## Introduction

Species richness, the number of unique species in a defined area, is the most commonly used measure of biological diversity (Gaston 1996; Moreno *et al*. 2006). Species richness (SR) can be used to delineate protected areas, monitor biological systems and investigate environmental relationships. Surveys rarely encounter all of the species in an area; therefore, numerous estimators have been proposed to improve upon the negative bias of raw counts.

Three categories are regularly used to classify SR estimators (Colwell & Coddington 1994). The first category includes extrapolative methods applied to species accumulation curves or species–area curves. The Michaelis–Menten equation (Michaelis & Menten 1913), negative exponential model (Holdridge *et al*. 1971) and power model (Arrhenius 1921; Tjørve 2009) are commonly used to extrapolate to an estimate of SR at some large sample or large area.

A second category includes parametric estimators that make assumptions about the underlying species-abundance distribution or species detection probabilities (*p*). One type of parametric estimator uses a fitted distribution, often either a log-normal or log-series. For this category, required steps such as estimating total abundance and selecting the discrete abundance classes to which a continuous distribution is fit are often prohibitive (see Colwell & Coddington 1994; Magurran 2004). There are also parametric estimators based on the assumption that *p* is constant across species.

A third category includes nonparametric estimators, which are those that are neutral on the probability distribution from which parameters are drawn. Many of the nonparametric SR estimators were originally derived from methods to estimate the number of individuals in a closed population (e.g. Burnham & Overton 1978; Chao 1984; Pledger 2000).

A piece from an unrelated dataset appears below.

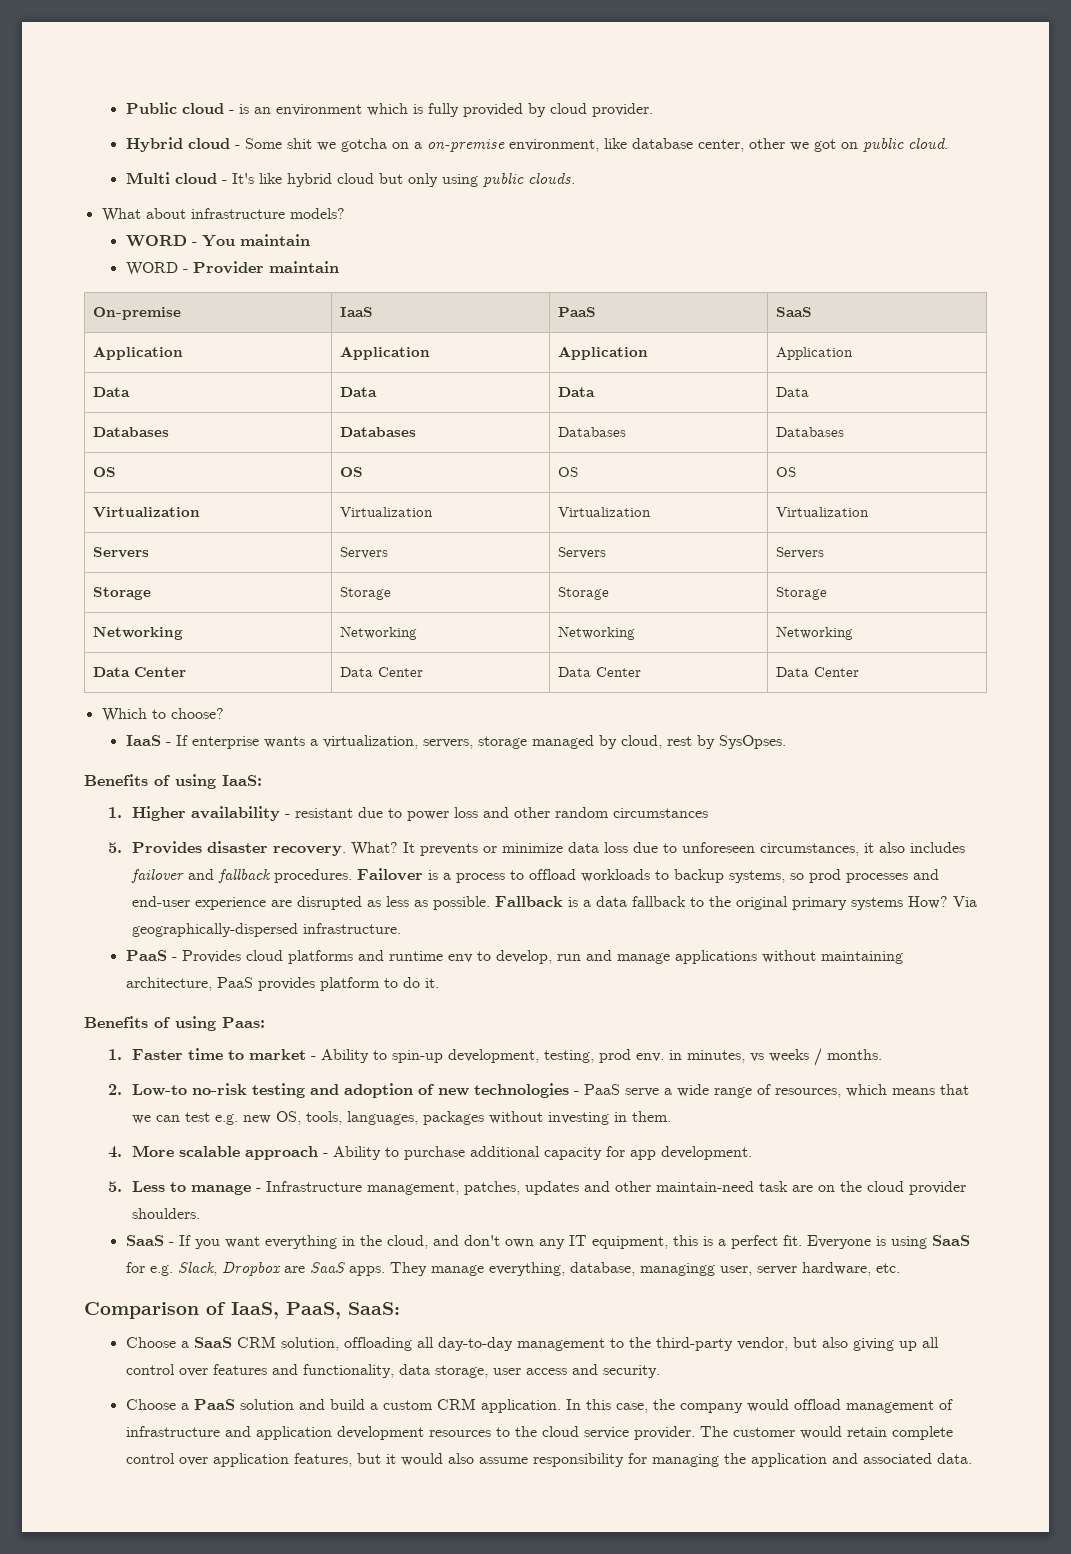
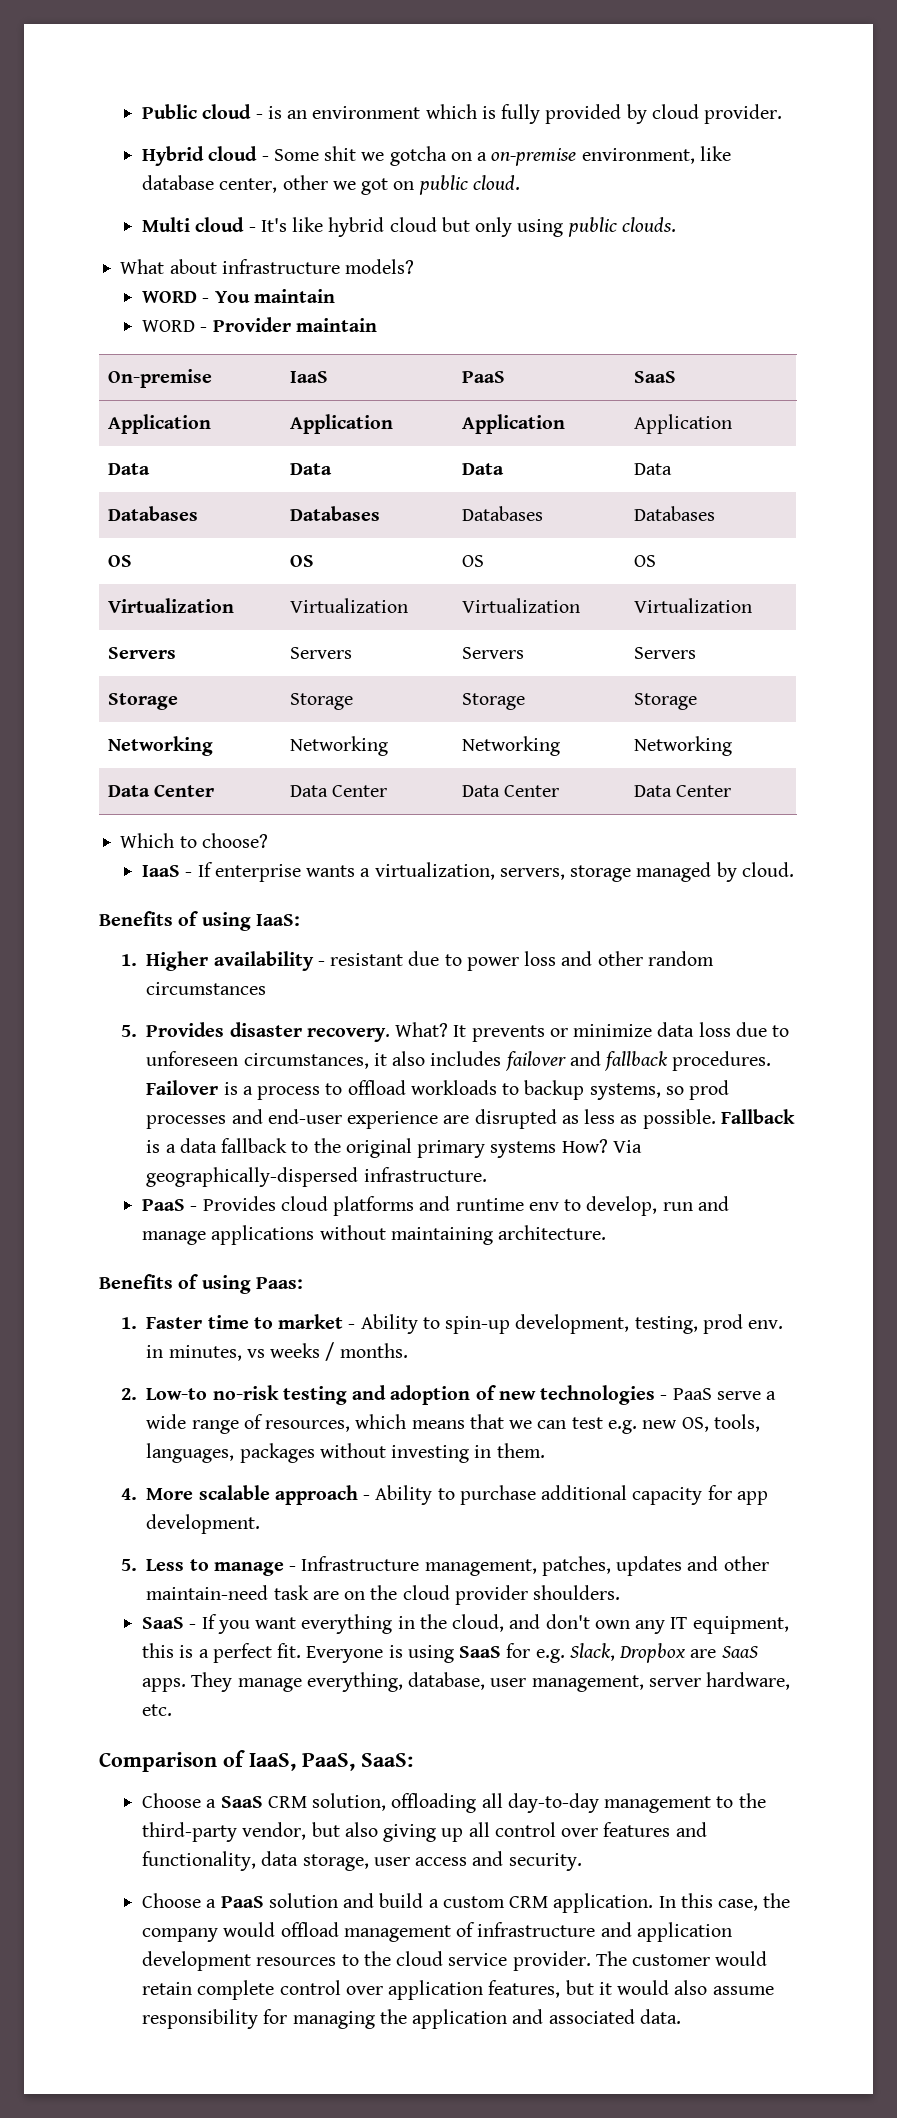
[620,735,786,749] cloud, rest by SysOpses. -> [741,862,794,877] cloud.
[125,977,439,991] architecture, PaaS provides platform to do it. -> [498,1225,607,1240] architecture.
[639,1263,752,1276] managingg user, -> [490,1675,644,1692] user management,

The search for a single best estimator has not yet been resolved. However, general comparisons of the three estimator categories favour the nonparametric methods (see table 1 in Cao, Larsen & White 2004; table 3 in Walther & Moore 2005). Nonparametric estimators are therefore the focus of this project.

The performance of nonparametric SR estimators can be affected by species- and assemblage-level attributes as well as by survey design parameters, hereafter collectively referred to as factors (Keating & Quinn 1998; Brose, Martinez & Williams 2003). Several studies have indicated that bias decreases as species-abundance distributions become more even (Wagner & Wildi 2002; O'Dea, Whittaker & Ugland 2006). One assumption of the closed population estimators, translated for species data, holds that species are equally detectable across space. Spatial aggregation regularly challenges this assumption (Schmit, Murphy & Mueller 1999). Other factors found to affect SR estimator performance include the number of species (Keating & Quinn 1998; Poulin 1998), total abundance or density of individuals (Baltanás 1992; Walther & Morand 1998) and species detection probability, *p* (Boulinier *et al*. 1998).

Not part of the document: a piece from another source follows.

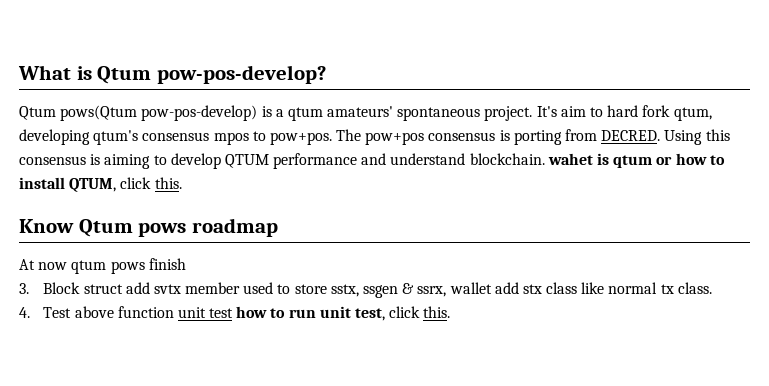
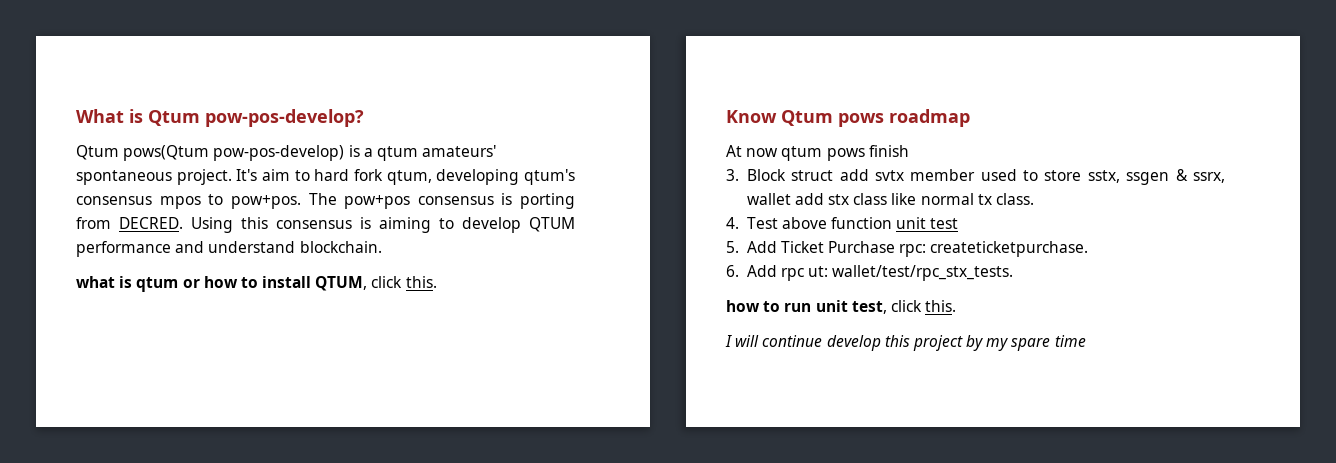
[547,153,593,165] wahet -> [76,276,115,288] // what
(234, 313) none -> [726,241,1089,257] [726,265,1014,281] // 5. Add Ticket Purchase rpc: createticketpurchase. // 6. Add rpc ut: wallet/test/rpc_stx_tests. //
(451, 312) none -> [725,335,1086,351] // I will continue develop this project by my spare time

Raw sample data and consequently, SR estimates, are also affected by survey design parameters such as effort (Burnham & Overton 1979; Brose, Martinez & Williams 2003). Additionally, survey configuration has been important to other estimation issues (Reese *et al*. 2005). Selecting survey locations randomly is unbiased and therefore preferable; however, survey locations are often selected based on accessibility and previous results (Beck & Kitching 2007). The above factors can all affect sample coverage (*sc*), which is the proportion of a species pool represented in a sample and the single most important factor with respect to estimator performance (Baltanás 1992; Brose, Martinez & Williams 2003). Unfortunately, one needs to know the true number of species to calculate *sc* and, if this information were available, estimation would be unnecessary. It is therefore important to understand how the aforementioned factors affect performance.

Evaluating SR estimators across a wide range of factors in the field is difficult because of temporal, financial and logistical constraints as well as uncertainty about species- and assemblage-level parameters. Despite the simplifications, simulations are advantageous because they can be systematically varied and randomly surveyed, and most important, the true number of species is known. Our objective therefore was to develop a program in which specified parameters are used to simulate and survey species assemblages, thereby revealing the behaviour of SR estimators in a controlled setting. Most, if not all, of the programs currently available for estimating SR, for example, EstimateS (Colwell 2006), SPADE (Chao & Shen 2010) and ws2m (Turner, Leitner & Rosenzweig 2003), process existing encounter history data (information indicating whether a species was encountered during a particular survey occasion), but include little or no simulation capability. In addition, SimAssem includes a more comprehensive suite of SR and variance estimators than other programs.